The project aims to understand the mechanism of neurodegenerative diseases (ND) in the brain, especially with machine learning methods. In the last ten years, research has shown the brain connectivity pattern is a new biomarker of ND(1). Therefore, comprehensively grasping the brain connectivity change behind ND would be beneficial to the diagnosis and treatment of such diseases. Neuroimaging, as a stable, advanced imaging technique has promoted ND understanding.

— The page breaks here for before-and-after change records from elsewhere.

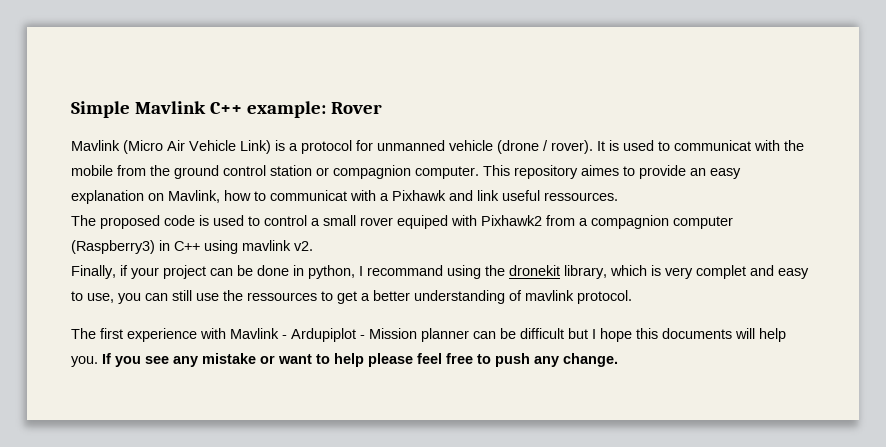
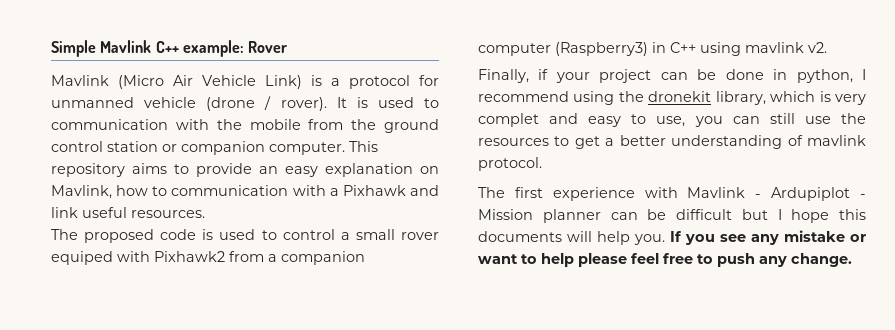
[674,140,751,151] communicat -> [51,119,168,130] communication
[333,165,411,179] compagnion -> [181,141,265,155] companion
[581,165,619,176] aimes -> [132,163,167,174] aims
[270,190,347,201] communicat -> [171,185,289,196] communication
[544,192,618,201] ressources. -> [131,210,205,218] resources.
[591,215,669,229] compagnion -> [281,251,365,265] companion
[367,265,443,276] recommand -> [478,91,569,102] recommend
[247,292,317,301] ressources -> [478,138,549,146] resources

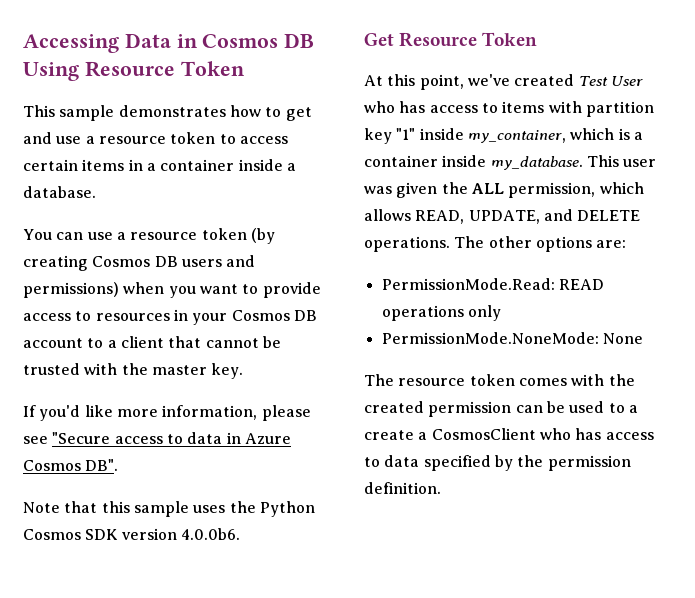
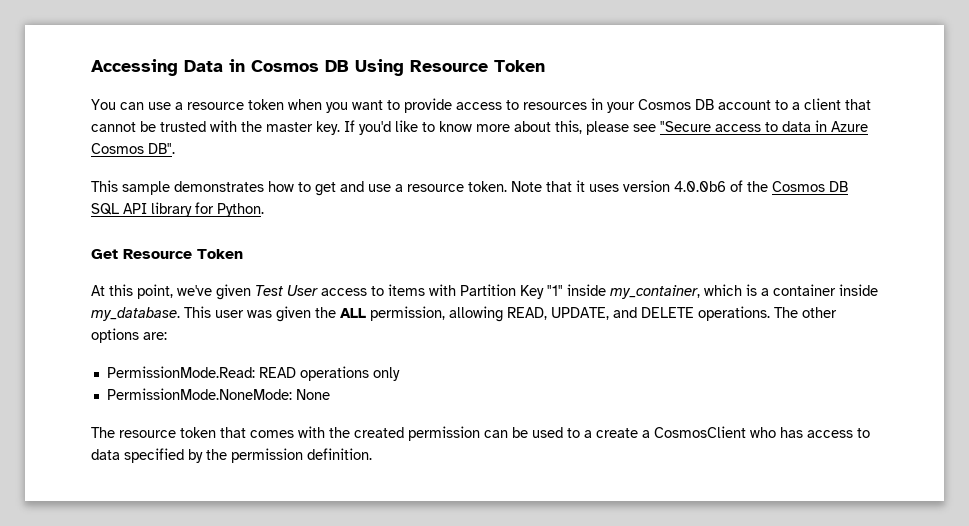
[23,105,312,121] [23,132,288,144] [23,159,296,171] [23,186,96,198] // This sample demonstrates how to get and use a resource token to access certain items in a container inside a database. -> (545, 66) none
[250,228,275,244] [23,255,256,271] [23,282,119,298] (by creating Cosmos DB users and permissions) -> (284, 104) none
(244, 371) // -> (340, 128) none
[116,405,258,420] more information, -> [422,120,582,134] to know more about this,
[23,501,315,517] [23,528,240,540] Note that this sample uses the Python Cosmos SDK version 4.0.0b6. -> [91,180,848,196] [91,202,264,217] This sample demonstrates how to get and use a resource token. Note that it uses version 4.0.0b6 of the Cosmos DB SQL API library for Python.
[514,74,575,86] created -> [216,284,251,300] given
[364,101,426,113] who has -> (318, 290) none
[585,101,654,117] [364,128,392,144] partition key -> [460,284,544,299] Partition Key
[599,182,644,194] [364,209,411,221] which allows -> [449,306,503,322] allowing
(515, 380) none -> [220,427,246,438] that

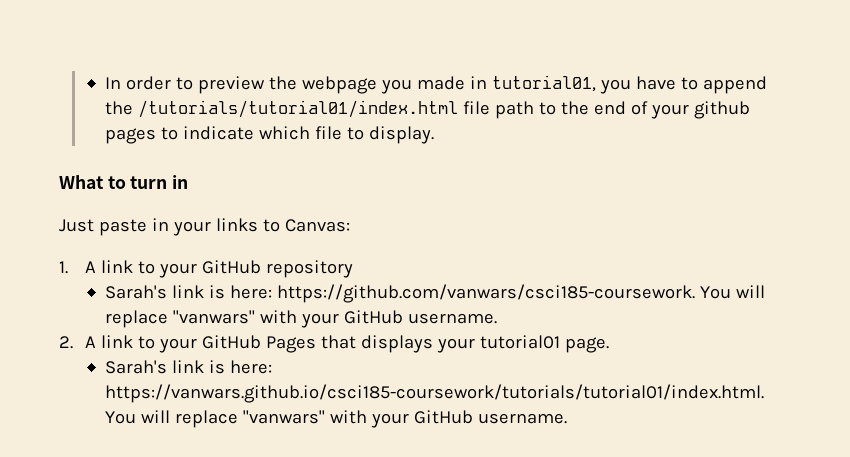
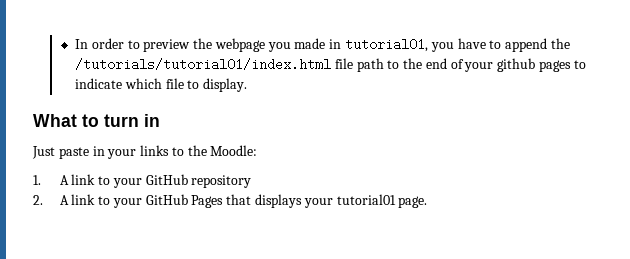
[284,219,350,232] Canvas: -> [187,145,258,156] the Moodle:
[105,284,766,303] [105,310,498,328] // Sarah's link is here: https://github.com/vanwars/csci185-coursework. You will replace "vanwars" with your GitHub username. -> (252, 181) none
[105,360,273,374] [105,384,765,403] [105,410,568,428] // Sarah's link is here: https://vanwars.github.io/csci185-coursework/tutorials/tutorial01/index.html. You will replace "vanwars" with your GitHub username. -> (428, 202) none

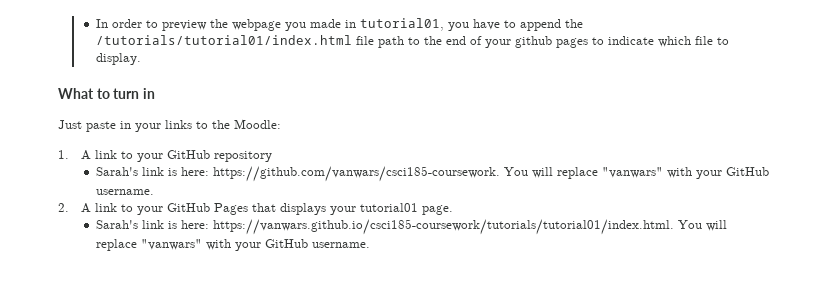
(252, 181) none -> [95,166,769,182] [95,189,154,195] // Sarah's link is here: https://github.com/vanwars/csci185-coursework. You will replace "vanwars" with your GitHub username.
(428, 202) none -> [95,219,727,235] [95,239,370,251] // Sarah's link is here: https://vanwars.github.io/csci185-coursework/tutorials/tutorial01/index.html. You will replace "vanwars" with your GitHub username.

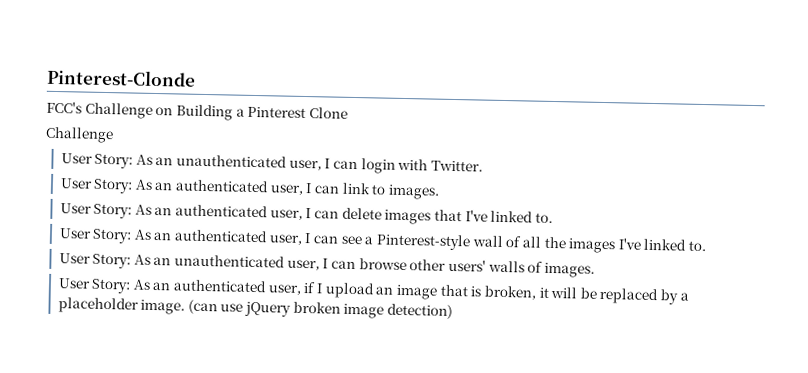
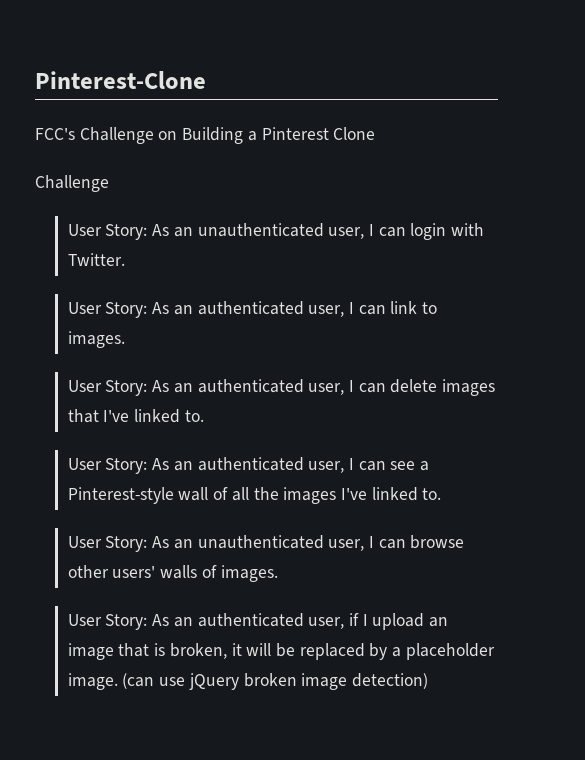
[46,68,196,87] Pinterest-Clonde -> [35,71,206,89] Pinterest-Clone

As the demand for neuroimage analysis rises, machine learning, especially deep learning, as a robust and efficient data analysis tool, is commonly applied to neuroimage analysis tasks to identify any possible biomarkers from brain connectivity for ND. In this project we will use the advances in neuroimaging and develop new deep learning image processing tools, as the project involves intensive neuroimaging data analysis, preprocessing of the imaging data is essential, thus, the decent CPU resource is appreciated also. 1. DelEtoile, J., & Adeli, H. (2017). Graph theory and brain connectivity in Alzheimer’s disease. The Neuroscientist, 23(6), 616-626.